- PDS has an average dollar-volume (as measured by average daily share volume multiplied by share price) of $13.3 million.
- PDS has traded 691,815 shares today.
- PDS is trading at 2.03 times the normal volume for the stock at this time of day.
- PDS is trading at a new high 3.12% above yesterday's close.
'Strong on High Relative Volume' stocks are worth watching because major volume moves tend to indicate underlying activity such as M&A events, material stock news, analyst upgrades, insider buying, buying from 'superinvestors,' or that hedge funds and momentum traders are piling into a stock ahead of a catalyst. Regardless of the impetus behind the price and volume action, when a stock moves with strength and volume it can indicate the start of a new trend on which early investors can capitalize. In the event of a well-timed trading opportunity, combining technical indicators with fundamental trends and a disciplined trading methodology should help you take the first steps towards investment success. EXCLUSIVE OFFER: Get the inside scoop on opportunities in PDS with the Ticky from Trade-Ideas. See the FREE profile for PDS NOW at Trade-Ideas More details on PDS: Precision Drilling Corporation provides oil and natural gas drilling and related services and products. The company operates in two segments, Contract Drilling Services; and Completion and Production Services. The stock currently has a dividend yield of 7.7%. Currently there are 4 analysts that rate Precision Drilling a buy, 1 analyst rates it a sell, and 6 rate it a hold. The average volume for Precision Drilling has been 2.2 million shares per day over the past 30 days. Precision has a market cap of $1.7 billion and is part of the basic materials sector and energy industry. Shares are up 30.2% year-to-date as of the close of trading on Friday. EXCLUSIVE OFFER: See inside Jim Cramer's multi-million dollar charitable trust portfolio to see the stocks he thinks could be potential winners. Click here to see his holdings for 14-days FREE. TheStreetRatings.com Analysis: TheStreet Quant Ratings rates Precision Drilling as a sell. The company's weaknesses can be seen in multiple areas, such as its feeble growth in its earnings per share, deteriorating net income, disappointing return on equity, weak operating cash flow and generally disappointing historical performance in the stock itself. Highlights from the ratings report include:
- PRECISION DRILLING CORP has experienced a steep decline in earnings per share in the most recent quarter in comparison to its performance from the same quarter a year ago. The company has reported a trend of declining earnings per share over the past two years. During the past fiscal year, PRECISION DRILLING CORP swung to a loss, reporting -$1.25 versus $0.12 in the prior year.

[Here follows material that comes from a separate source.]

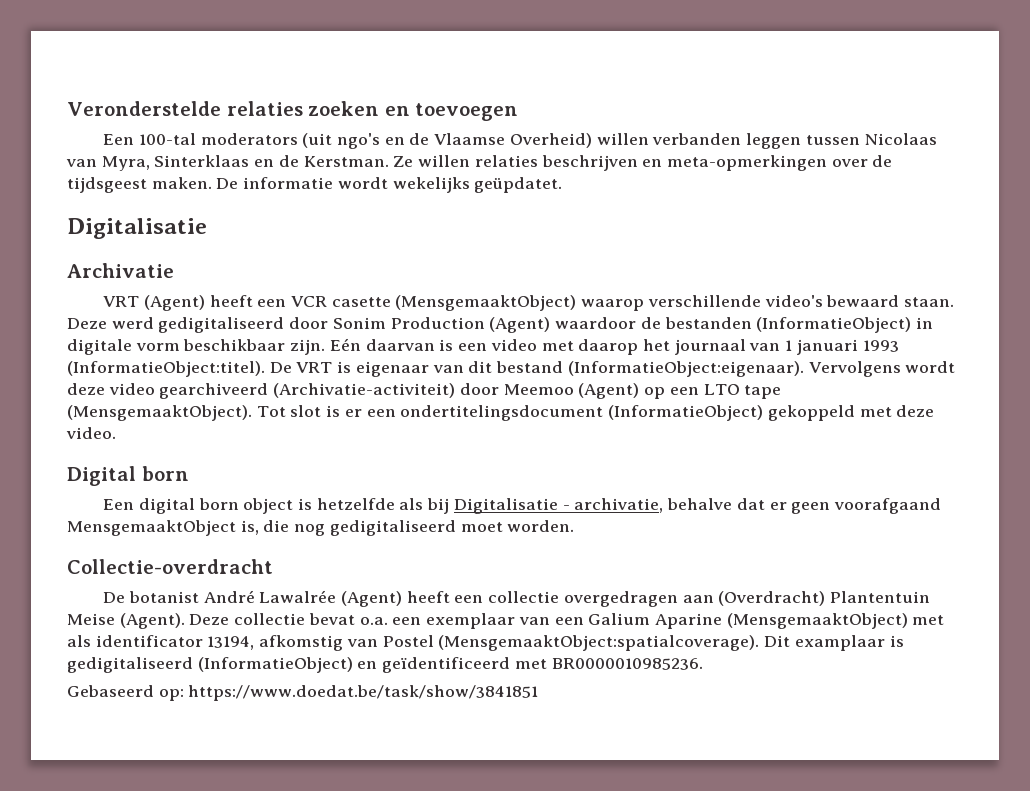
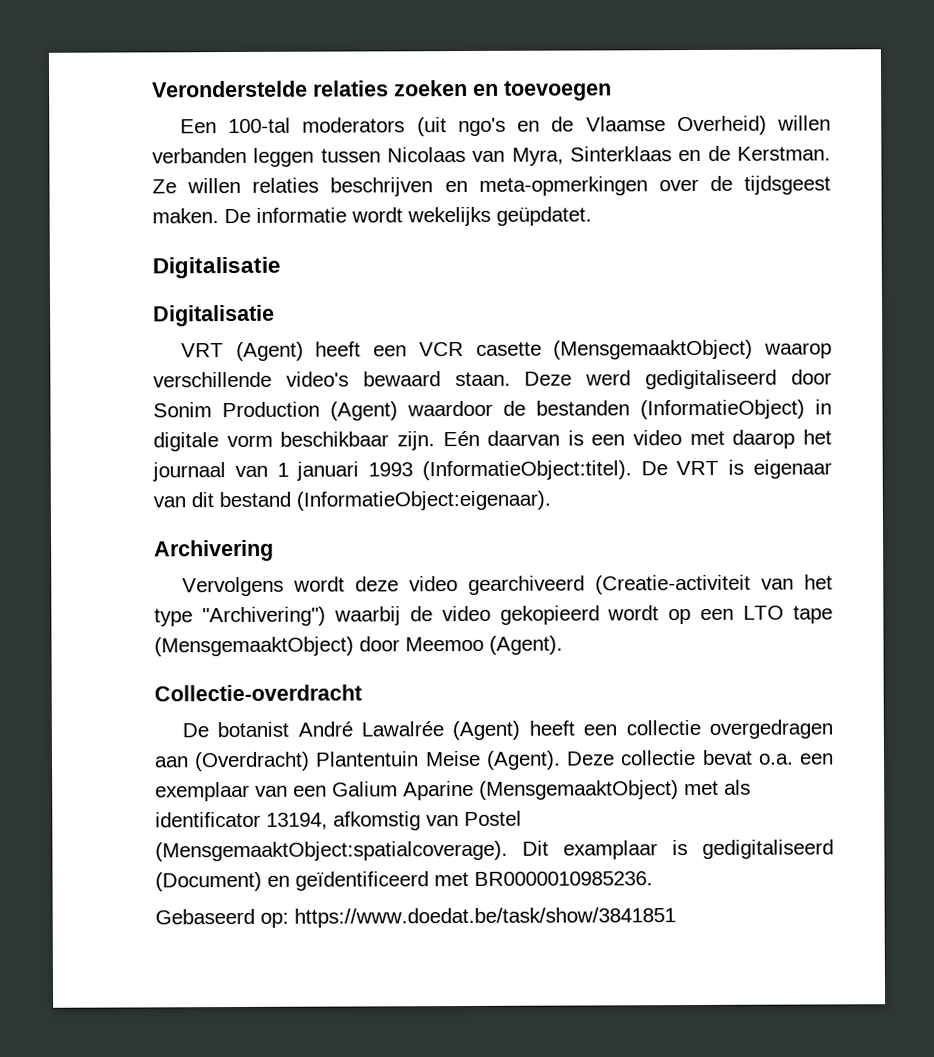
[67,263,174,278] Archivatie -> [153,304,275,327] Digitalisatie
(804, 369) none -> [154,539,274,562] // Archivering //
[273,383,782,399] [67,405,935,421] [66,427,116,439] [67,466,189,486] [103,498,941,514] [67,520,575,536] (Archivatie-activiteit) door Meemoo (Agent) op een LTO tape (MensgemaaktObject). Tot slot is er een ondertitelingsdocument (InformatieObject) gekoppeld met deze video. // Digital born // Een digital born object is hetzelfde als bij Digitalisatie - archivatie, behalve dat er geen voorafgaand MensgemaaktObject is, die nog gedigitaliseerd moet worden. -> [594,574,833,595] [154,605,833,627] [154,635,563,657] (Creatie-activiteit van het type "Archivering") waarbij de video gekopieerd wordt op een LTO tape (MensgemaaktObject) door Meemoo (Agent).
[197,657,353,673] (InformatieObject) -> [155,871,262,892] (Document)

- The company, on the basis of change in net income from the same quarter one year ago, has significantly underperformed when compared to that of the S&P 500 and the Energy Equipment & Services industry. The net income has significantly decreased by 182.7% when compared to the same quarter one year ago, falling from $24.03 million to -$19.88 million.
- Return on equity has greatly decreased when compared to its ROE from the same quarter one year prior. This is a signal of major weakness within the corporation. Compared to other companies in the Energy Equipment & Services industry and the overall market, PRECISION DRILLING CORP's return on equity significantly trails that of both the industry average and the S&P 500.
- Net operating cash flow has decreased to $112.17 million or 47.85% when compared to the same quarter last year. In addition, when comparing the cash generation rate to the industry average, the firm's growth is significantly lower.
- The share price of PRECISION DRILLING CORP has not done very well: it is down 18.33% and has underperformed the S&P 500, in part reflecting the company's sharply declining earnings per share when compared to the year-earlier quarter. The fact that the stock is now selling for less than others in its industry in relation to its current earnings is not reason enough to justify a buy rating at this time.
- You can view the full Precision Drilling Ratings Report.